Saturday, May 10, 2008

John Buchanan and The Guardian article

Hello to those of you who've come here from Andy Bull's piece in The Guardian. I hope you find something interesting here.

There are a couple of ideas in that article that I think are worthy of more detailed discussion.

What John Buchanan says is interesting, but it seems to me that he's taking a purely coaching perspective. He says:

1) Ignore existing cricket statistics - these are just the 'outcome numbers' of a process of getting there.

If I were a coach, I would probably agree with this. Buchanan goes on to give the example of strike rate. It would be no good a coach saying to a player, "Hey, you're averaging 35 at a strike rate of 70. I want you to average 40 at a strike rate of 80." You need to break batting down into its parts and make improvements at that level.

That's where the ball-by-ball analysis comes in — what Buchanan calls 'process numbers'. (Buchanan is very big on processes, I gather. I've seen him talk about them elsewhere.) You look at the dot balls, try to improve shot selection on them, etc. You hope that you'll end up scoring more runs at a higher rate.

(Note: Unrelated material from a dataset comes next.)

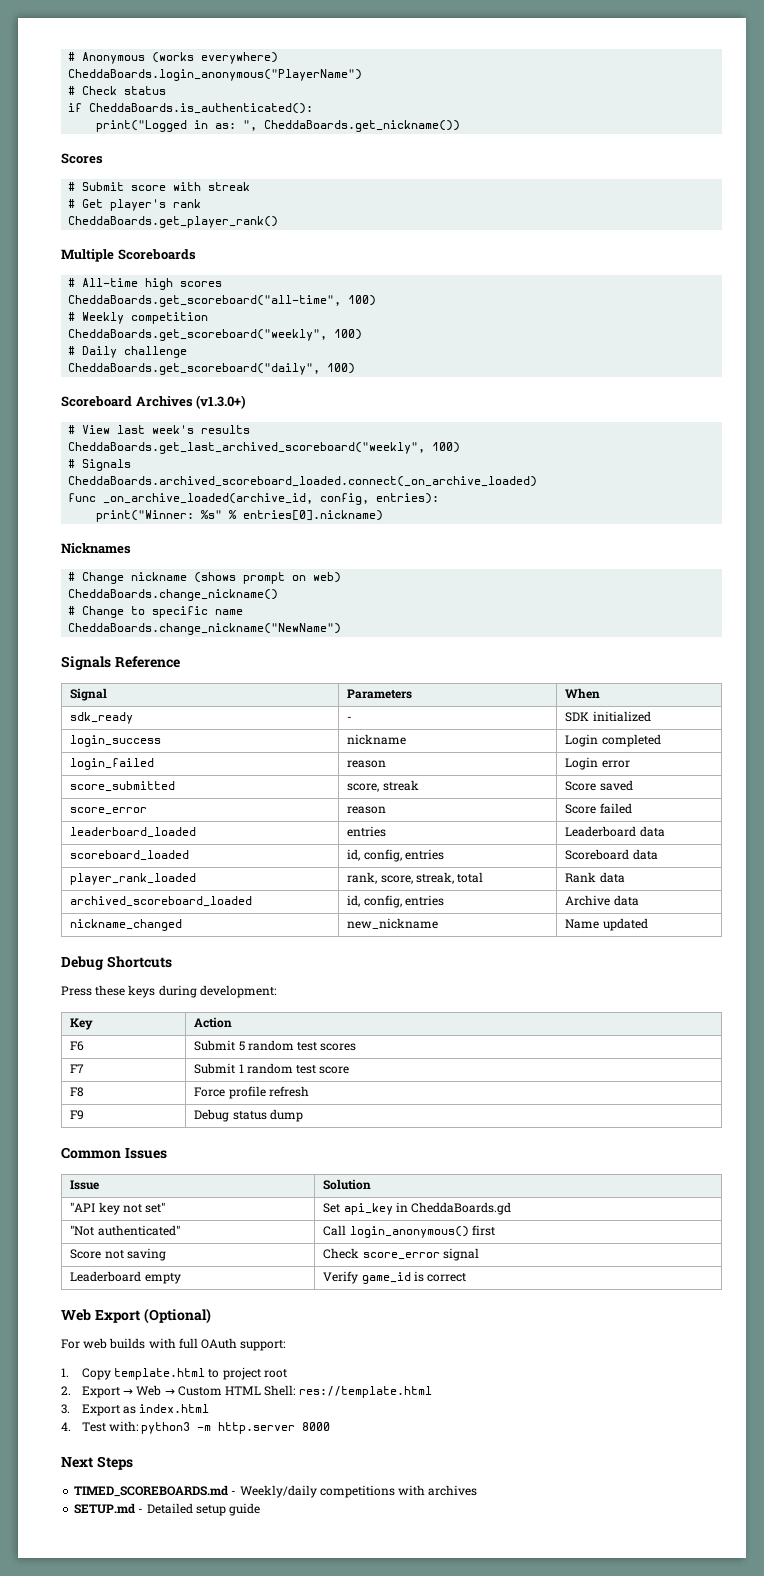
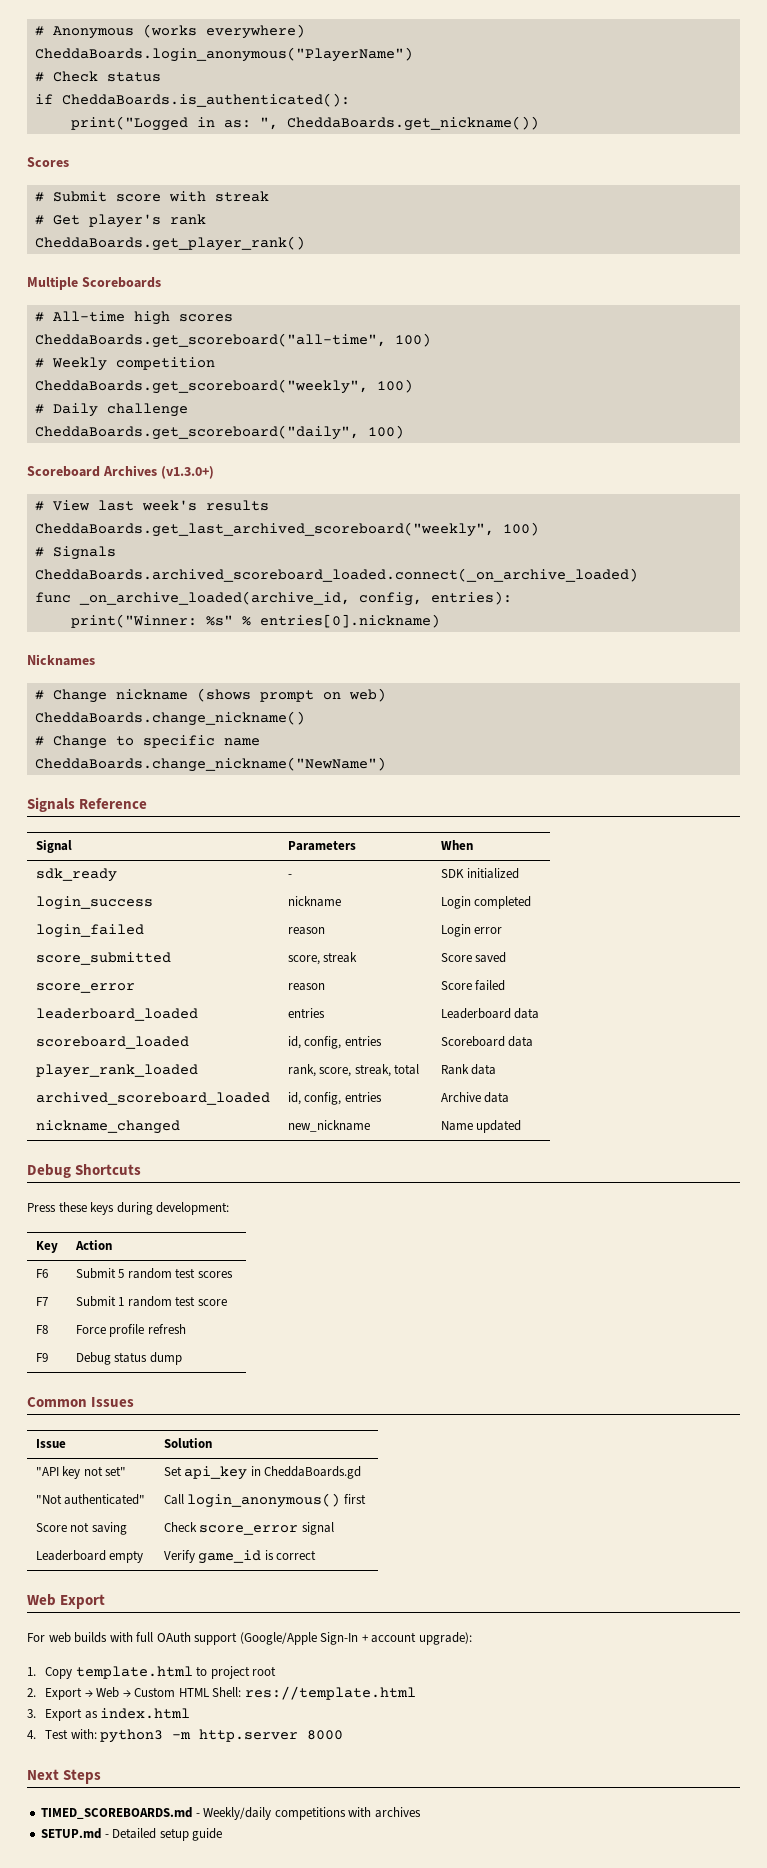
- Web Export (Optional)
+ Web Export
- For web builds with full OAuth support:
+ For web builds with full OAuth support (Google/Apple Sign-In + account upgrade):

That's what the coach does. From a selection perspective, the outcome numbers are still going to be important. No-one cares what your percentage of dot balls is if you average 25, and no batsman will hold down a spot in the national side with such a low outcome number. Cricket games are won by the team that scores the most runs, and we shouldn't lose sight of that. All the 'processes' work is no good if it doesn't improve averages (or strike rates, in limited overs cricket).

Now, there are times when process numbers might be useful in selection — if a batsman has bad process numbers, then perhaps with coaching he might improve a lot more than a batsman who's already largely optimised his game. I don't know. Without seeing the figures involved and knowing what improvements are usually made, it's hard to say how useful such an approach would be.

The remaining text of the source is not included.